Corri e corri na trilha, rápido, subindo a montanha, como se um perigo invisivel estivesse correndo atras de mim. Então parei. Não escutei nada, respirei. Olhei para os lados, e me vi perdida. Que árvore são essas? Cadê a trilha? Perdi o caminho. Será?

Minha alma pede todos os dias que eu faça uma coisa de cada vez, que eu pare e preste atenção, pare de clicar tao rapido, pare de correr olhando pro chão. Pare, respire, olhe as estrelas. Exige profundidade. Também pede que eu não me prenda tanto a pensamentos sem sentido, ou exigências de quem não vale, ou expectativas sem troca. Pede leveza. 

Meu corpo pede que eu me mova mais. Alongar, curvar, correr, usar músculos. Respirar. Que eu tome conta dele, que o proteja, porque daqui um tempo tudo isso vai ser ainda mais importante. Que eu cubra distâncias maiores. Que ande em terras novas. Que veja novos céus. Que respire. 

Minha mente pede coragem para cometer erros, para ser julgada, para ser apontada na rua, para ser ridícula, para ser chata. Ser eu, minha autenticidade, nao querendo ser outros ou o que o outro quer. Viver de acordo com minhas medidas. Mais coragem, menos busca por perfeição. Aceitar fazer qualquer coisa mais ou menos, e descansar. Respirar. 

Respirar. 

Parei, respirei. Não, eu não estava perdida. Quando não há um caminho traçado, não tem como se perder. Você não segue uma rota traçada, sempre esteve em sua própria trilha. Você faz o caminho. Pode voltar, retraçar a rota, recomeçar a qualquer momento. Siga, mais vá mais devagar, vire quando quiser, pare para olhar o céu quando quiser. Admire o caminho. É só ele mesmo que existe. 

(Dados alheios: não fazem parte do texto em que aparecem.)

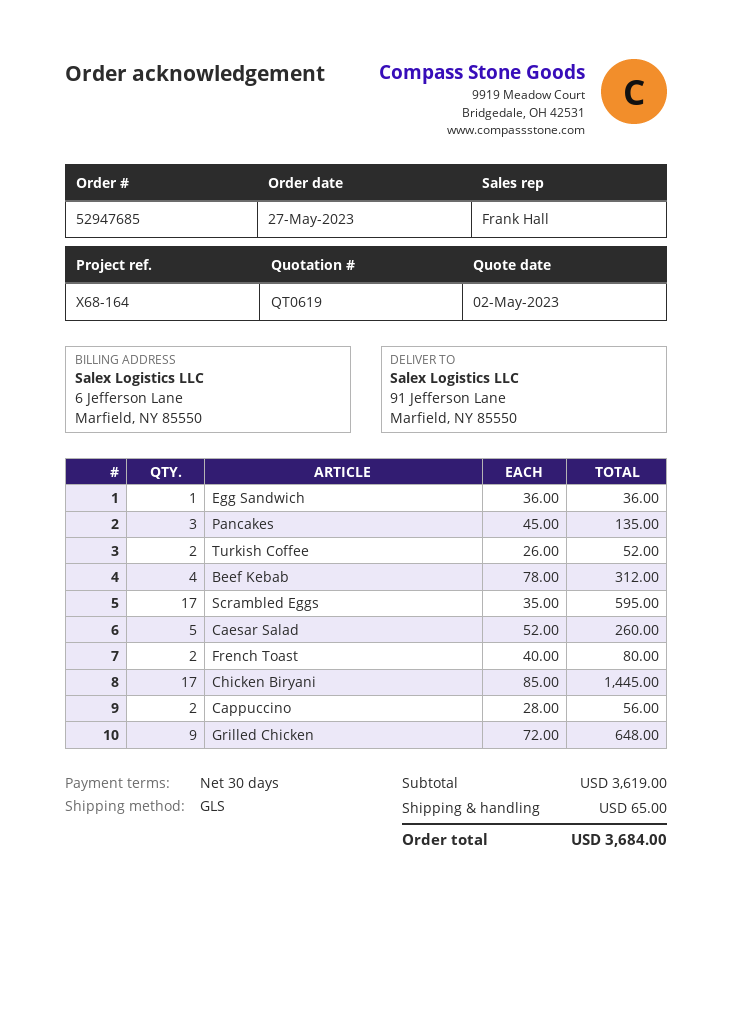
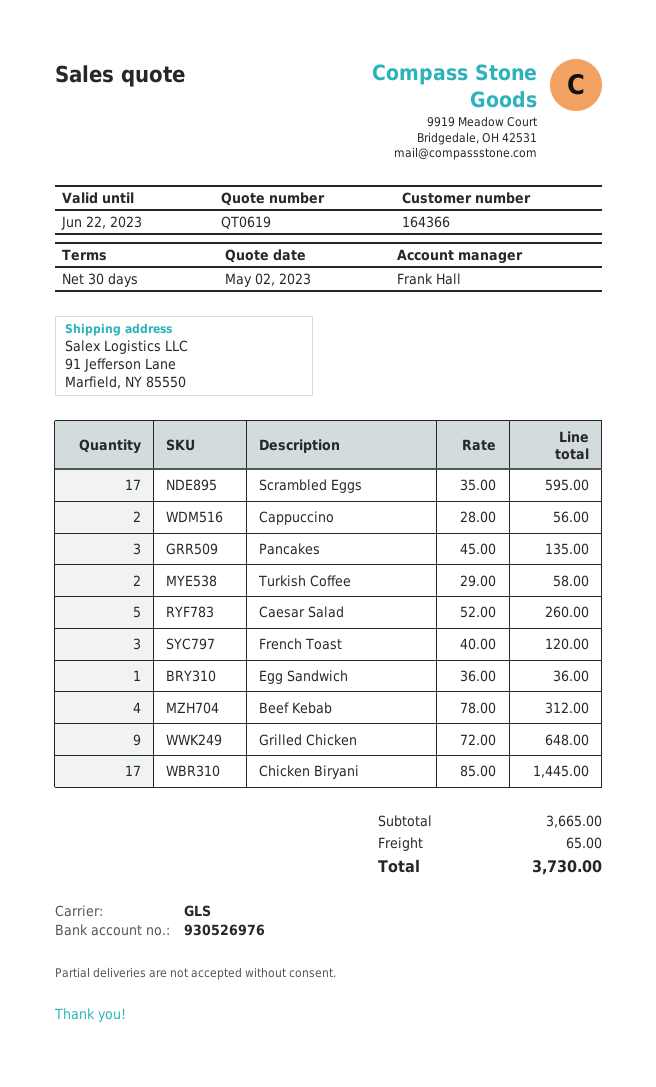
Turkish Coffee: 2 x 26.00 = 52.00 -> 2 x 29.00 = 58.00
French Toast: 2 x 40.00 = 80.00 -> 3 x 40.00 = 120.00
subtotal: 3619.00 -> 3665.00
total: 3684.00 -> 3730.00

domingo, 5 de junho de 2022

Trinta e Seis

Acordei para completar 36 voltas no sol. E passei parte da manhã na companhia dele, o sol: raios entre as arvores, calor, luz, cheia de gratidão. Gratidão por ser feliz na maioria dos dias e ver tanto sentido na vida, mesmo que a vida que eu tenha não se pareça nada com o que talvez um dia eu tenha imaginado que seria aos 36 anos. Consigo ver exatamente como minha escolhas e os caminhos da vida me trouxeram até aqui, talvez longe de um ideal, mas exatamente quem eu deveria ser, e onde eu deveria estar. 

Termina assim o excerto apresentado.